*** Opening of Given entries ***

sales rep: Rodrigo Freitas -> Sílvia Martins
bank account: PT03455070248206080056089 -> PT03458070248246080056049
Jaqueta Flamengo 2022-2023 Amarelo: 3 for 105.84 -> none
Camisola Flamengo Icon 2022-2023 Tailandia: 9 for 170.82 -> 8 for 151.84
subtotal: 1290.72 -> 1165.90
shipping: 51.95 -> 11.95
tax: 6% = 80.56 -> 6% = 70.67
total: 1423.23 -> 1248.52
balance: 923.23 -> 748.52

*** Close of Given entries ***
*** Opening of Given entries ***

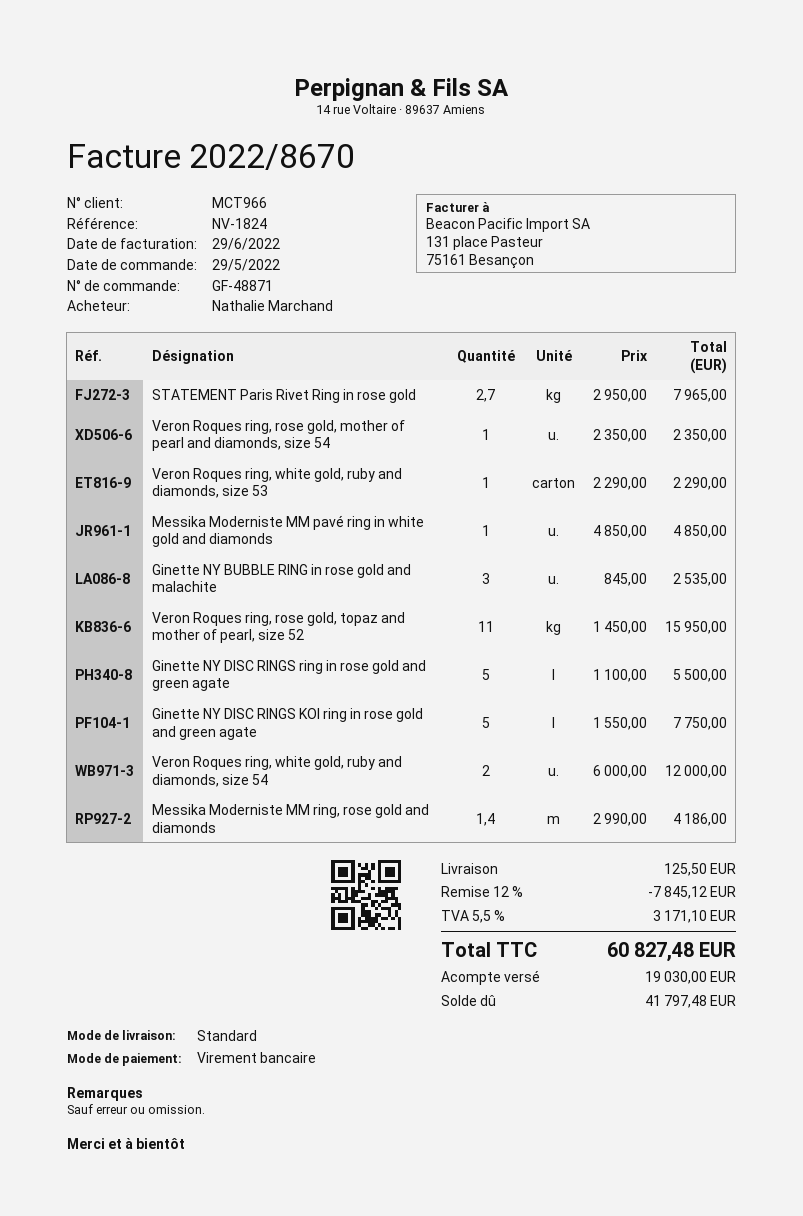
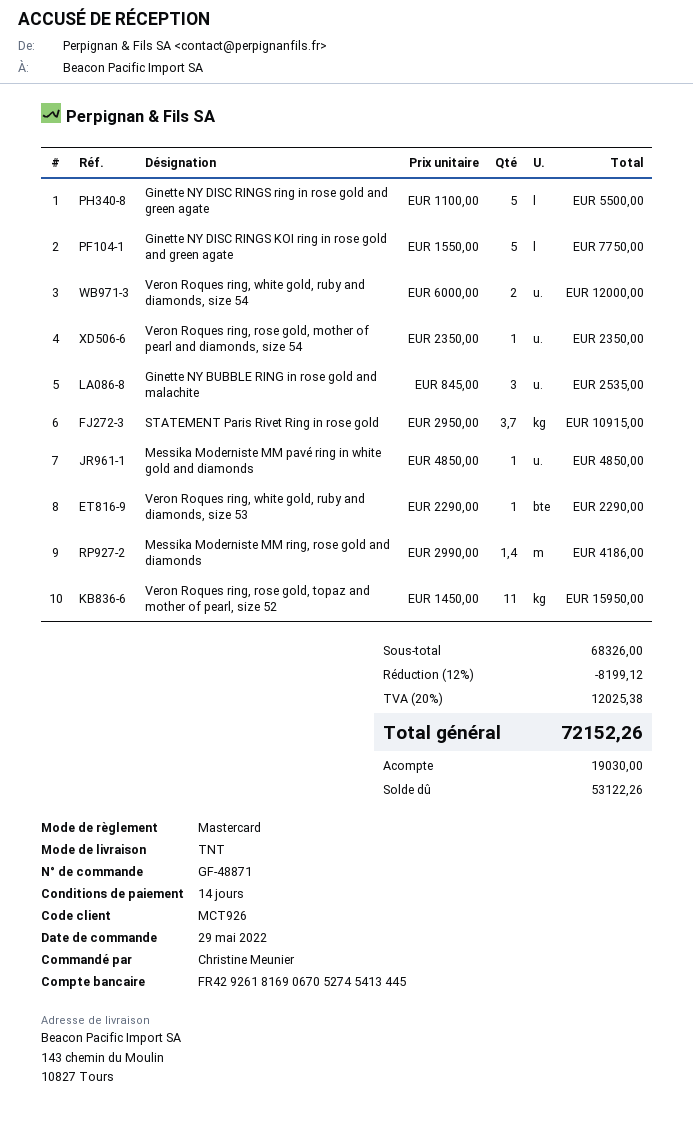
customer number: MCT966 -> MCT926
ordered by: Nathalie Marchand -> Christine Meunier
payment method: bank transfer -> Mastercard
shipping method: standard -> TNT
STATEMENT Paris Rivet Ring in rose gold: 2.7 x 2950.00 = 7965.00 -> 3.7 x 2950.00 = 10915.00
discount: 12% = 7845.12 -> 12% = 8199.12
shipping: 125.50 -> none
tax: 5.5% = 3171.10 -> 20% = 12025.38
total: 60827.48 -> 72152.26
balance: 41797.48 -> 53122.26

*** Close of Given entries ***
*** Opening of Given entries ***

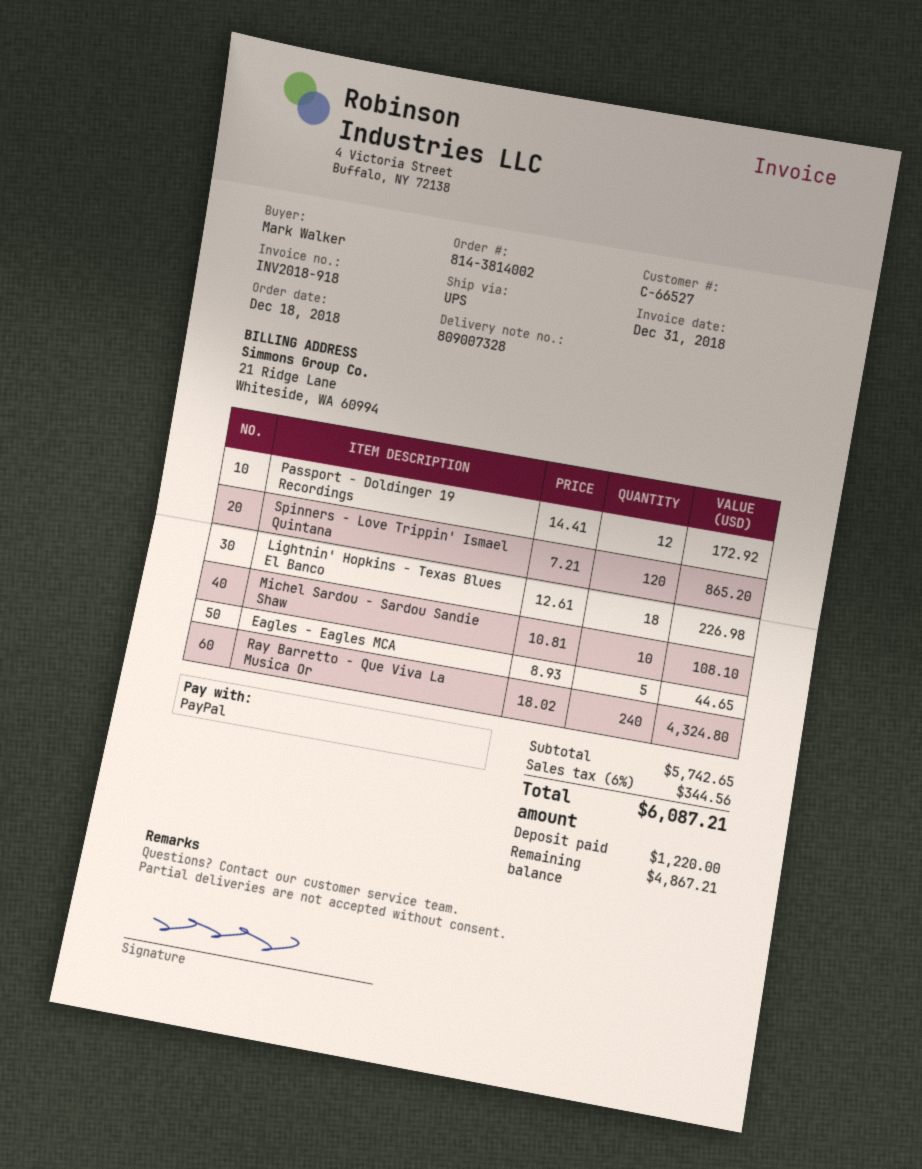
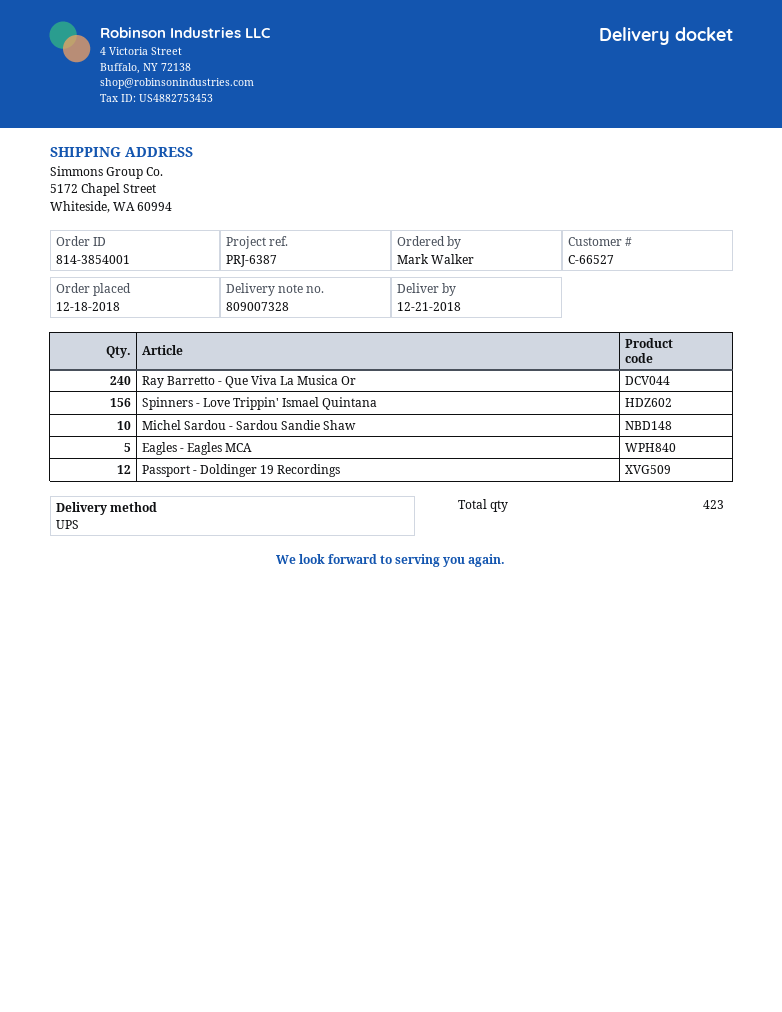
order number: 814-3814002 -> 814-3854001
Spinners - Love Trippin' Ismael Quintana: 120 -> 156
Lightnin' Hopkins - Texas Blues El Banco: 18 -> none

*** Close of Given entries ***

#### Aim of the exercise:
Your task is to return each line of the data above that contains the string "none".

#### Response area:
Jaqueta Flamengo 2022-2023 Amarelo: 3 for 105.84 -> none
shipping: 125.50 -> none
Lightnin' Hopkins - Texas Blues El Banco: 18 -> none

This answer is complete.